▶ **WHAT YOU SHOULD DO**
Using the entries below, copy out all lines where "left" is found.

▶ **INFORMATION SUPPLIED**

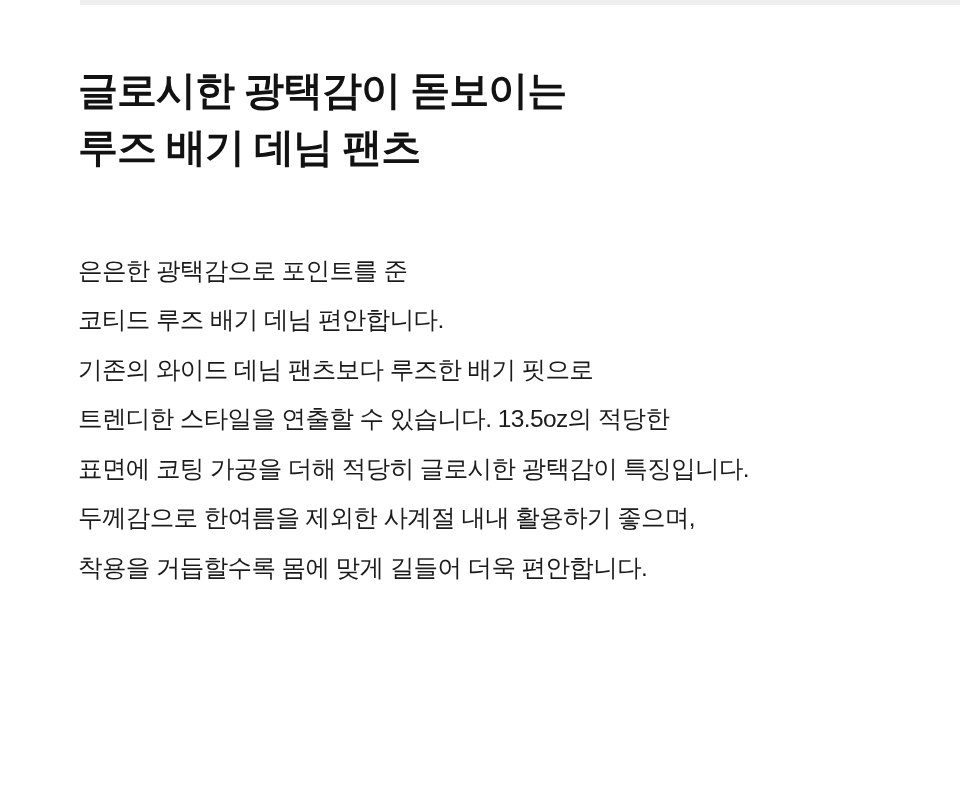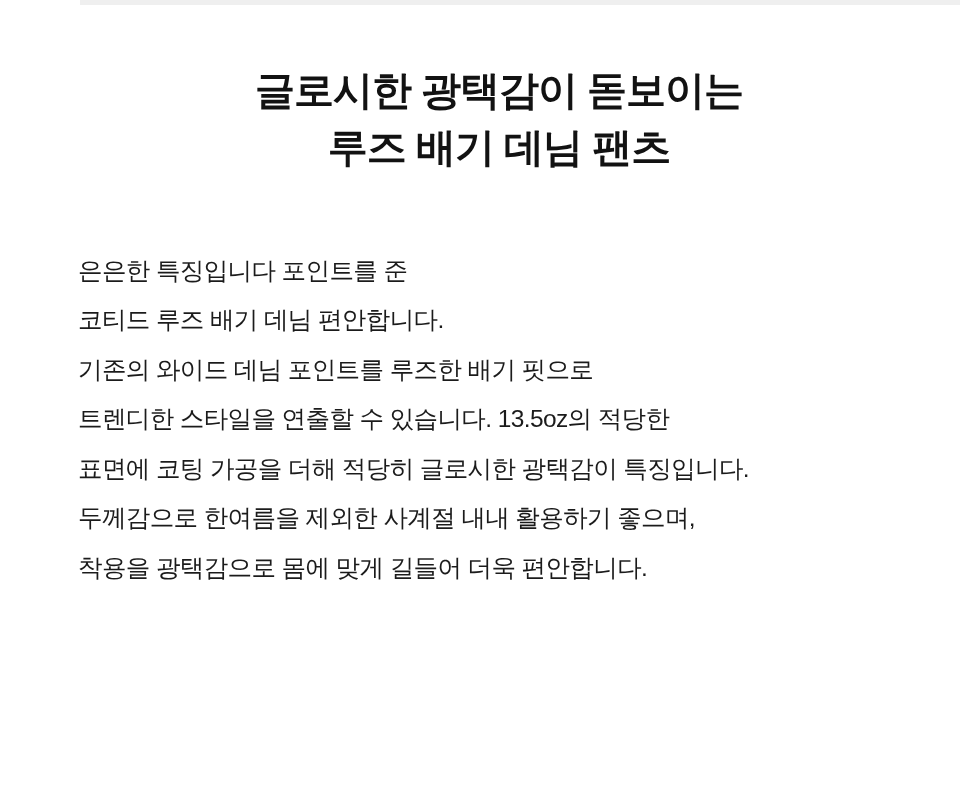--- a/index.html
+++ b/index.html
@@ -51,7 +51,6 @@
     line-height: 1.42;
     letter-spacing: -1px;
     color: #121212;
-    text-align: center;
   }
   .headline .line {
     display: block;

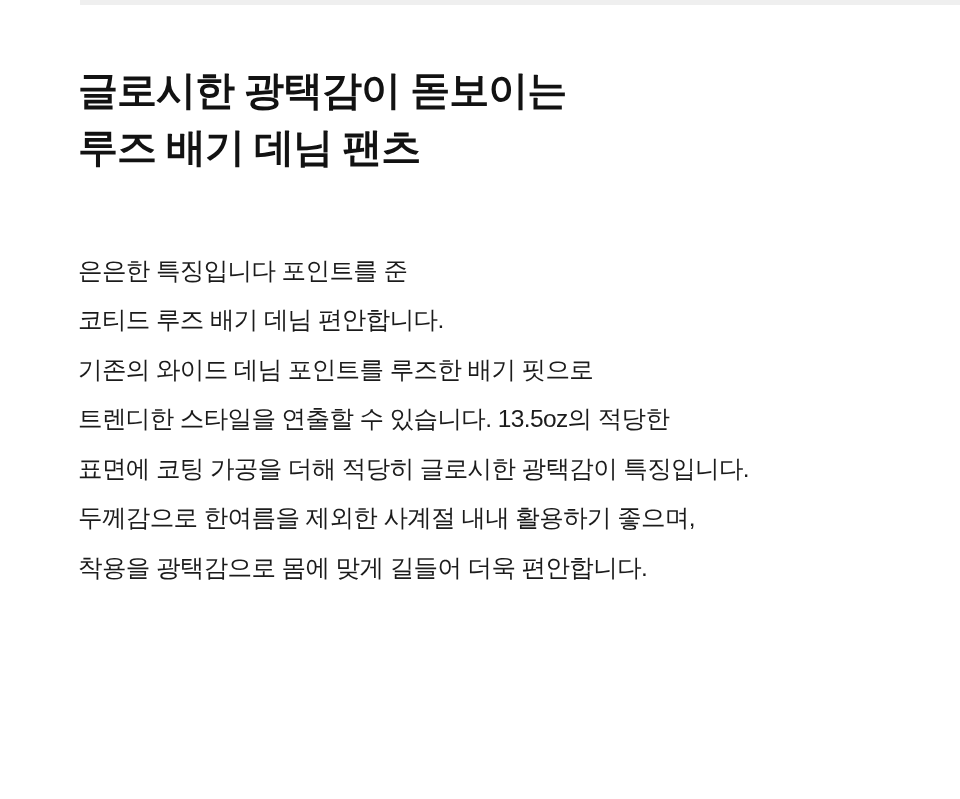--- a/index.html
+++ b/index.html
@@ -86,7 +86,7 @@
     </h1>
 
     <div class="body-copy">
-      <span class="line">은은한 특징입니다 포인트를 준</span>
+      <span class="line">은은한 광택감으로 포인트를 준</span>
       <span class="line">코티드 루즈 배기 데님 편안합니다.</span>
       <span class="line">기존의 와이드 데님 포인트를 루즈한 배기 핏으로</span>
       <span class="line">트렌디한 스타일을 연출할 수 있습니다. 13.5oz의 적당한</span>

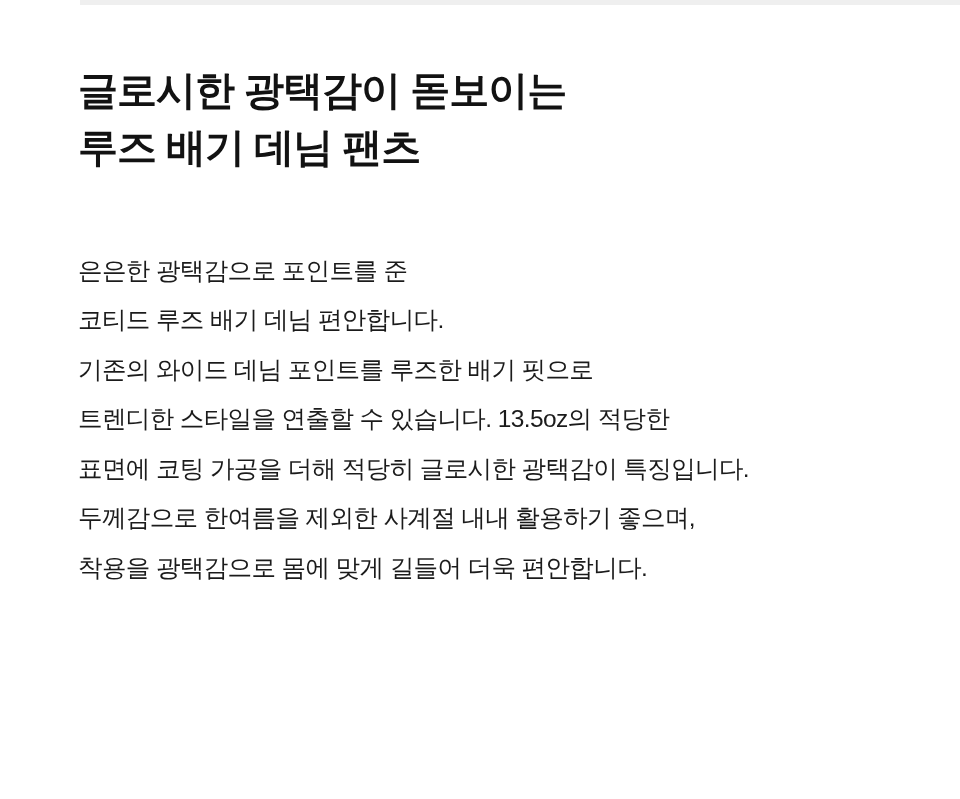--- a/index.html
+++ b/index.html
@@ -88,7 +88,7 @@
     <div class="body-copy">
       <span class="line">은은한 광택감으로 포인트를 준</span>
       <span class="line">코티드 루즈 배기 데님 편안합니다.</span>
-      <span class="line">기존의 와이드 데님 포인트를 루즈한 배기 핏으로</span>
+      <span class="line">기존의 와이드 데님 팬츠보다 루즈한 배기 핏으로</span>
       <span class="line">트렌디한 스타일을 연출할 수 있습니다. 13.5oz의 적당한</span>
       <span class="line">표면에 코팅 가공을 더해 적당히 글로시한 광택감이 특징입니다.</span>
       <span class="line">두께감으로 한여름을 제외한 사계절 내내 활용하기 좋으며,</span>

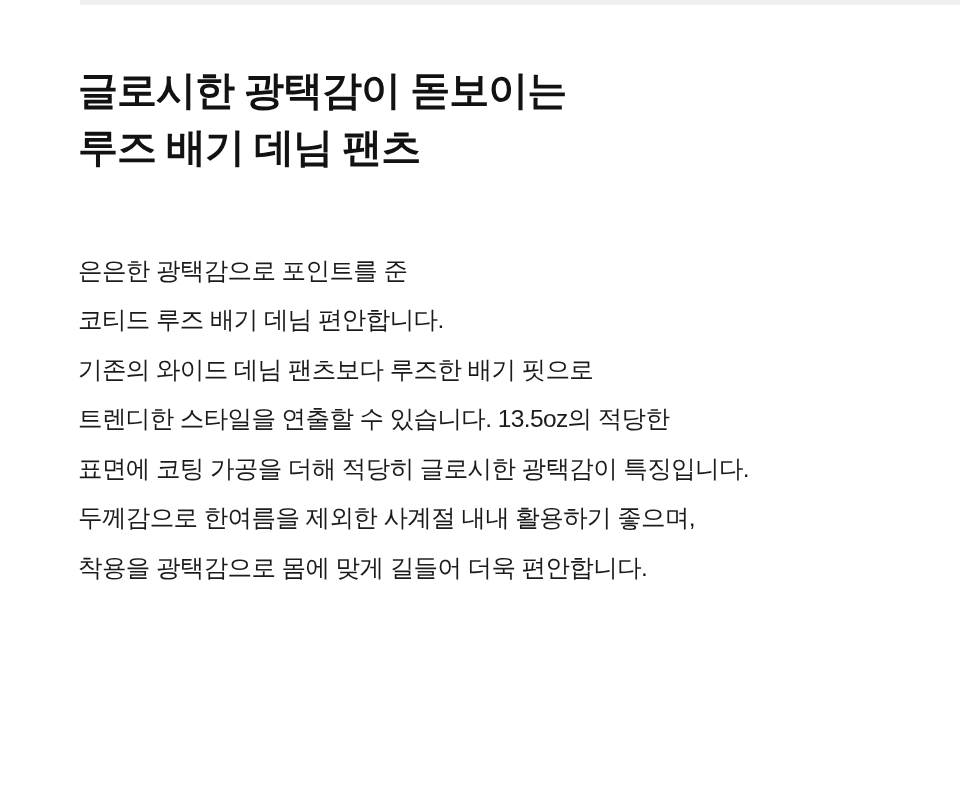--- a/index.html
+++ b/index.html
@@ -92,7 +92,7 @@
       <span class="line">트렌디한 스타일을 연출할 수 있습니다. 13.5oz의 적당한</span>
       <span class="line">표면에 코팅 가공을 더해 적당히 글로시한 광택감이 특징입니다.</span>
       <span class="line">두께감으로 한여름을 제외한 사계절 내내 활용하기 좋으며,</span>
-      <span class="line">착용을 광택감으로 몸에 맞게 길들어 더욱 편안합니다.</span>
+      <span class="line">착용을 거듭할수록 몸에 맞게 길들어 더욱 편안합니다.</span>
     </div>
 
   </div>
--
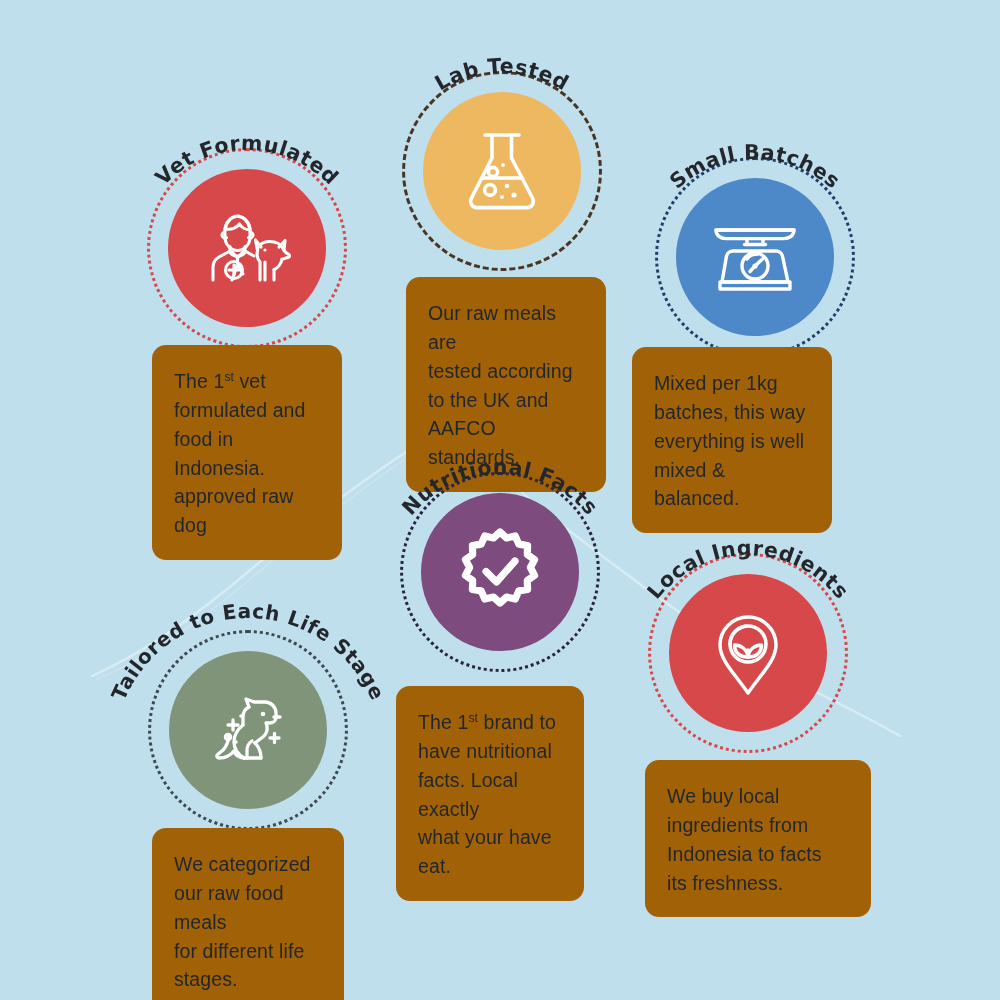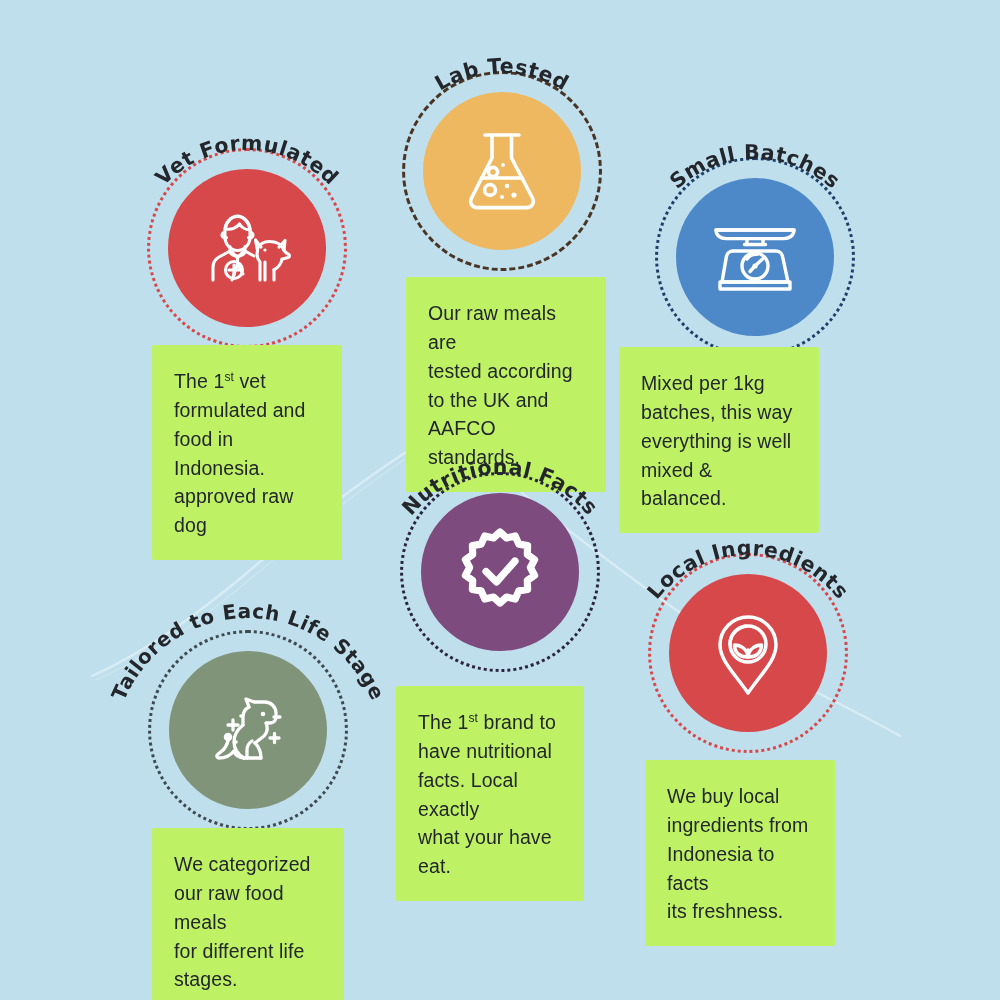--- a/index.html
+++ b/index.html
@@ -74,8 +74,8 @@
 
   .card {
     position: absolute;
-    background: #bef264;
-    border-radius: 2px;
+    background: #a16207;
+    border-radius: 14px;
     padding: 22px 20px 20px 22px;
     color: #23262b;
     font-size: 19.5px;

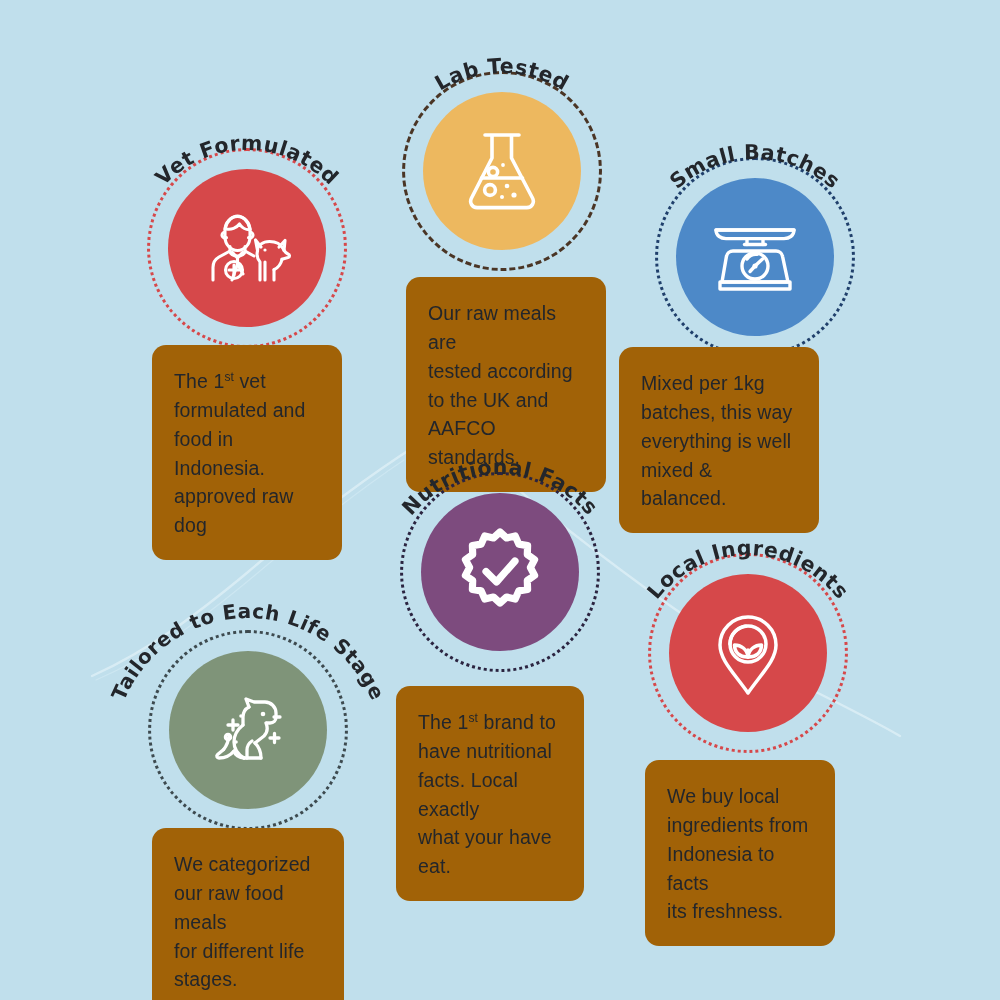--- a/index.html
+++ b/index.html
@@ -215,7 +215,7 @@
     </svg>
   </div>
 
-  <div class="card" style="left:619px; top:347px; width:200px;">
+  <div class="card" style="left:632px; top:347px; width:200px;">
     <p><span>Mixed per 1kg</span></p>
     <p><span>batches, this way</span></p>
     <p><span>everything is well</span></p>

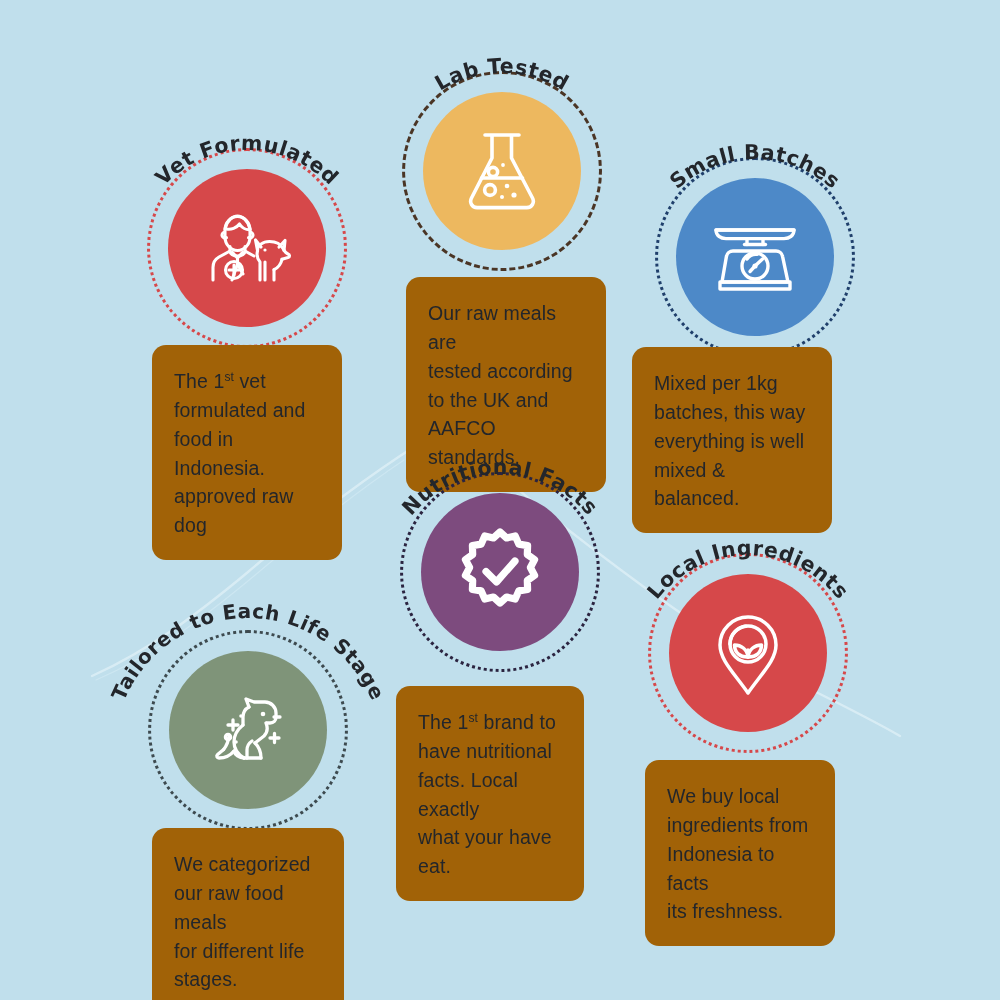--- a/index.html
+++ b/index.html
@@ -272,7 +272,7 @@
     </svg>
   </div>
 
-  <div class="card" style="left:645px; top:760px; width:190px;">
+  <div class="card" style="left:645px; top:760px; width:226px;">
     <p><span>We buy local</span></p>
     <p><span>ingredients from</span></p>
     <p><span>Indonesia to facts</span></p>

▶ **OUTPUT FOR THIS EXERCISE**
-  <div class="card" style="left:619px; top:347px; width:200px;">
+  <div class="card" style="left:632px; top:347px; width:200px;">
-  <div class="card" style="left:645px; top:760px; width:190px;">
+  <div class="card" style="left:645px; top:760px; width:226px;">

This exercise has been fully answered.